Figure 8 : Une nouvelle représentation de la didactique des langues d’après M. Verdelhan-Bourgade

Cette représentation linéaire laisse donc place à une relation triangulaire, dans laquelle les deux didactiques apporteraient chacune leurs spécificités dans un objectif commun, la compréhension des textes littéraires. En fonction du seuil d’acquisition de la langue française, le triangle serait équilatéral, ou plus proche du triangle rectangle. Il s’agirait alors de « doser » les apports du FLE ou du FLM (voire même du français de scolarisation en ce qui concerne les consignes) en fonction des élèves.

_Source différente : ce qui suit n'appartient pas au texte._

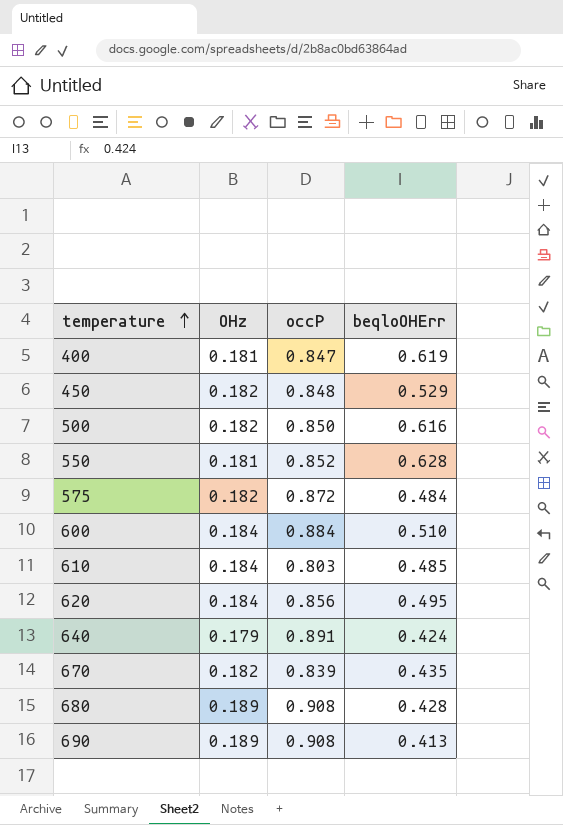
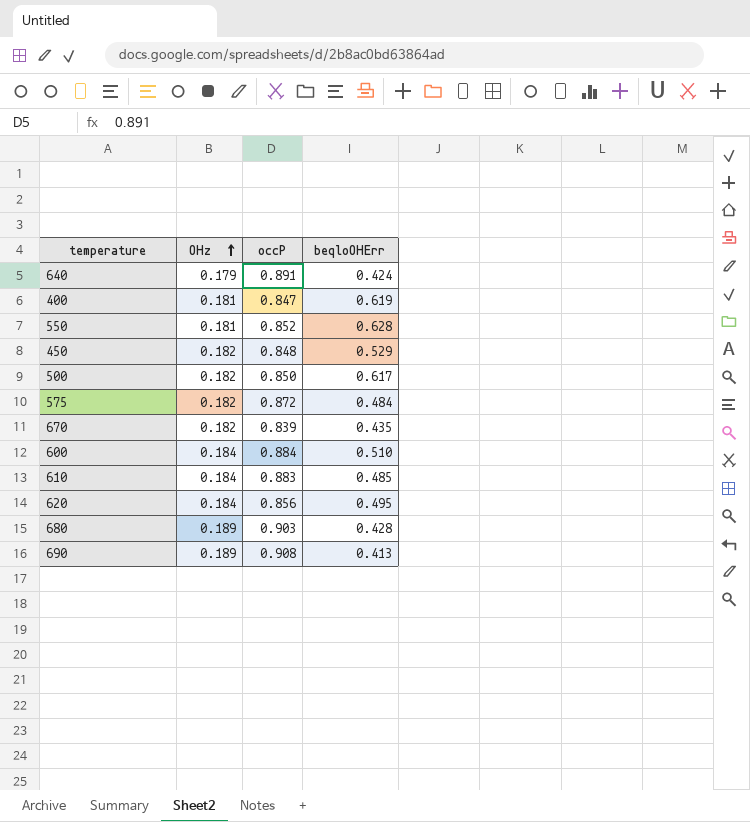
row order: temperature ascending -> OHz ascending
500 | beqloOHErr: 0.616 -> 0.617
610 | occP: 0.803 -> 0.883
680 | occP: 0.908 -> 0.903

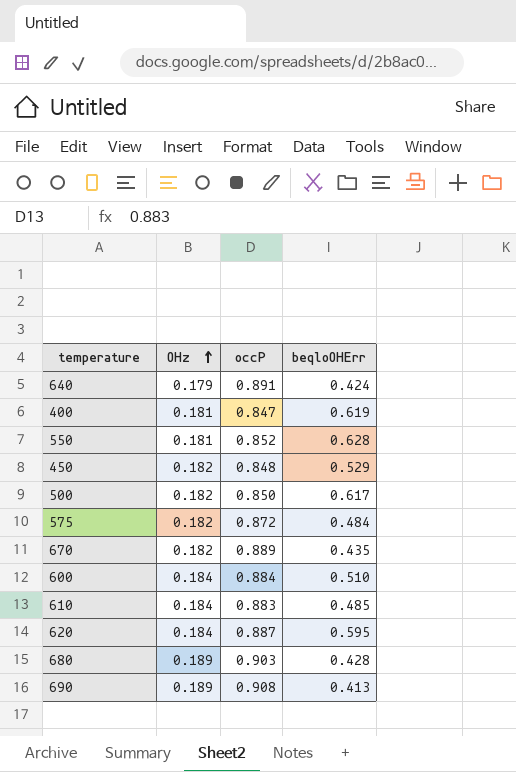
670 | occP: 0.839 -> 0.889
620 | occP: 0.856 -> 0.887
620 | beqloOHErr: 0.495 -> 0.595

Figure 9 : Le triangle FLE - FLS - FLM

Le pôle « FLE » peut par exemple permettre aux élèves d’accroître leurs compétences linguistiques, sans utilisation du métalangage. Le pôle FLM quant à lui peut offrir un arrière-plan intertextuel au texte étudié par exemple, ou faire comprendre les métaphores présentes dans un texte poétique.

Cette convergence didactique nécessite néanmoins des aménagements au cours de français tel qu’il est pratiqué en classe ordinaire. Penser que des ENA de niveau A2 ou B1 pourraient suivre un cours « classique » relève d’une naïveté angélique.